In a recent case regarding phone calls and unpaid overtime, a police department was sued when it failed to pay a police officer who checked his work-provided cell phone while off duty.
Allen Versus the Chicago Police Department
Police Officer Jeffrey Allen estimated that he took an average of one or two off duty calls on his employer provided blackberry per day. Allen later sought payment from the Chicago Police Department (Chicago PD) for that time he spent taking the work related phone calls. Allen filed a lawsuit in the federal district court in the Northern District of Illinois alleging that the Chicago PD violated the Fair Labor Standards Act (FLSA) by requiring him to take calls while off duty.
The complaint alleges that Allen was a non-exempt employee, eligible to receive overtime pay for time when he worked more than 40 hours a week. In January the court approved a conditional certification of the class of plaintiffs, which meant that current and former Chicago police officers in the Bureau of Organized Crime also became eligible to join the lawsuit.
The Chicago PD responded to Allen’s claims by stating that it had procedures which allowed employees to report overtime worked, and that Allen and other police officers simply failed to comply with those procedures. However, Allen argues that there was an unwritten rule that if an officer wanted a promotion he or she should not report overtime for emails and calls taken off duty.
Emails and Phone Calls Count Toward Overtime
Legally an employer must pay an employee for all time worked. An employer may not discourage employees from reporting time worked just because it happens off their employer’s standard work schedule. An employer can get into trouble with the law if they schedule their workers for 40 hour weeks and then expect employees to also answer emails or take calls at home because extra time spent working off the clock needs to be compensated at the overtime rate for every hour worked over 40.
California’s fair pay law, Labor Code Section 510, also imposes stricter requirements that employers must comply with.
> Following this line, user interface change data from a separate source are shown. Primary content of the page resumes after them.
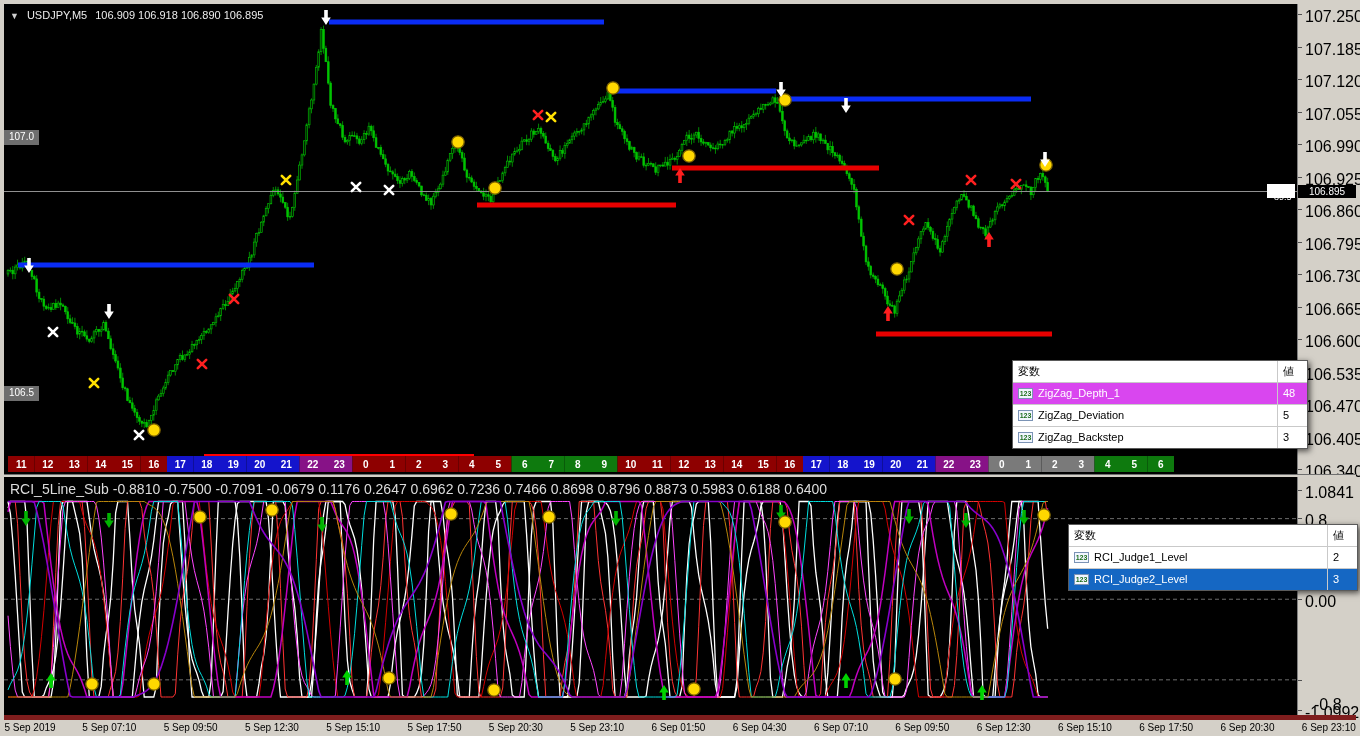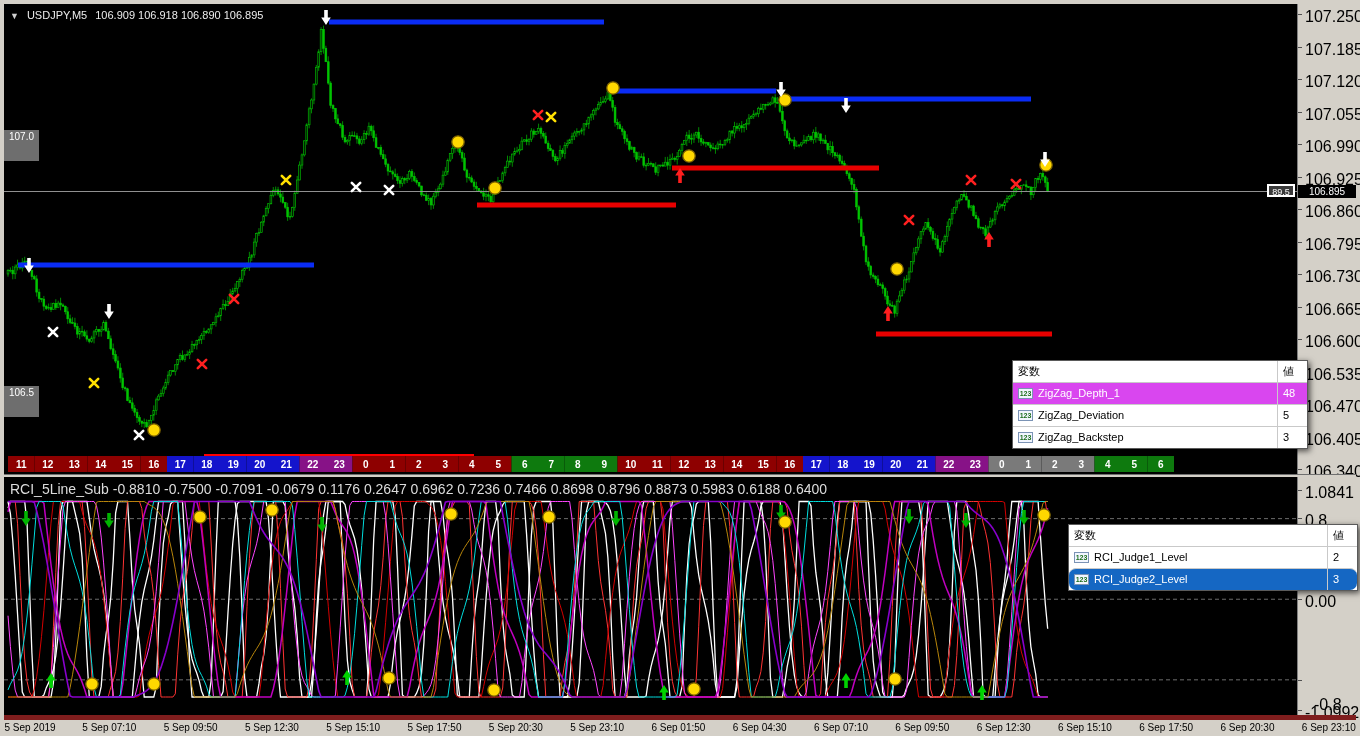--- a/index.html
+++ b/index.html
@@ -3,24 +3,24 @@
 <meta charset="utf-8">
 <style>
   html,body{margin:0;padding:0;width:1360px;height:736px;background:#d4d0c8;overflow:hidden;
             font-family:"Liberation Sans",sans-serif;}
   .mt4-window{position:relative;width:1352px;height:728px;border:4px solid #d4d0c8;background:#000;}
   .content{position:absolute;inset:0;}
   #main-svg{position:absolute;left:0;top:0;background:#000;}
   #sub-svg{position:absolute;left:0;top:473px;background:#000;}
   .chart-header{position:absolute;left:6px;top:5px;color:#ececec;font-size:11px;display:flex;gap:8px;z-index:2;}
   .chart-header .dd{color:#cfcfcf;font-size:9px;line-height:14px;}
-  .left-tag{position:absolute;left:0;width:35px;height:31px;background:#6e6e6e;color:#fff;font-size:10px;
+  .left-tag{position:absolute;left:0;width:35px;height:15px;background:#6e6e6e;color:#fff;font-size:10px;
             line-height:13px;text-align:center;z-index:2;}
   .bid-partial{position:absolute;left:1263px;top:180px;width:28px;height:13px;background:#3a3a3a;color:#fff;
-               font-size:9px;line-height:13px;text-align:center;border:2px solid #ffffff;z-index:2;box-sizing:border-box;}
+               font-size:9px;line-height:13px;text-align:center;border:7px solid #ffffff;z-index:2;box-sizing:border-box;}
   .pane-sep{position:absolute;left:0;top:470px;width:1352px;height:3px;background:#d4d0c8;
             border-top:1px solid #6f6f6f;box-sizing:border-box;z-index:3;}
   .price-scale{position:absolute;left:1293px;top:0;width:59px;height:711px;background:#d4d0c8;
                border-left:1px solid #808080;box-sizing:border-box;z-index:2;}
   .axis-label{position:absolute;left:7px;font-size:16px;color:#000;white-space:nowrap;}
   .axis-tick{position:absolute;left:0;width:4px;height:1px;background:#505050;}
   .bid-tag{position:absolute;left:0;top:181px;width:58px;height:13px;background:#000;color:#fff;
            font-size:10px;line-height:13px;text-align:center;z-index:3;}
   .time-scale{position:absolute;left:0;top:711px;width:1352px;height:17px;background:#d4d0c8;
               border-top:5px solid #7f1d1d;box-sizing:border-box;z-index:3;}
@@ -1207,21 +1207,21 @@
           <div class="pt-name">変数</div>
           <div class="pt-val">値</div>
         </div>
         <div class="pt-row">
           <div class="pt-name">
             <span class="num-icon">123</span>
             <span>RCI_Judge1_Level</span>
           </div>
           <div class="pt-val">2</div>
         </div>
-        <div class="pt-row sel" style="background: rgb(21, 103, 195); border-radius: 7px;">
+        <div class="pt-row sel" style="background: rgb(21, 103, 195);">
           <div class="pt-name">
             <span class="num-icon">123</span>
             <span>RCI_Judge2_Level</span>
           </div>
           <div class="pt-val">3</div>
         </div>
       </div>
     </div>
 </div>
In California an employer must also pay overtime when an employee works more than 8 hours in a single day and for any time spent working on the seventh consecutive day of the work week. In some circumstances double time also needs to be paid.
If your employer has failed reimburse you or pay your wages you may be entitled to a lawsuit. To learn more contact experienced California Employment Law attorney Michelle Baker. Schedule your Free Consultation today by calling (858) 452-0093.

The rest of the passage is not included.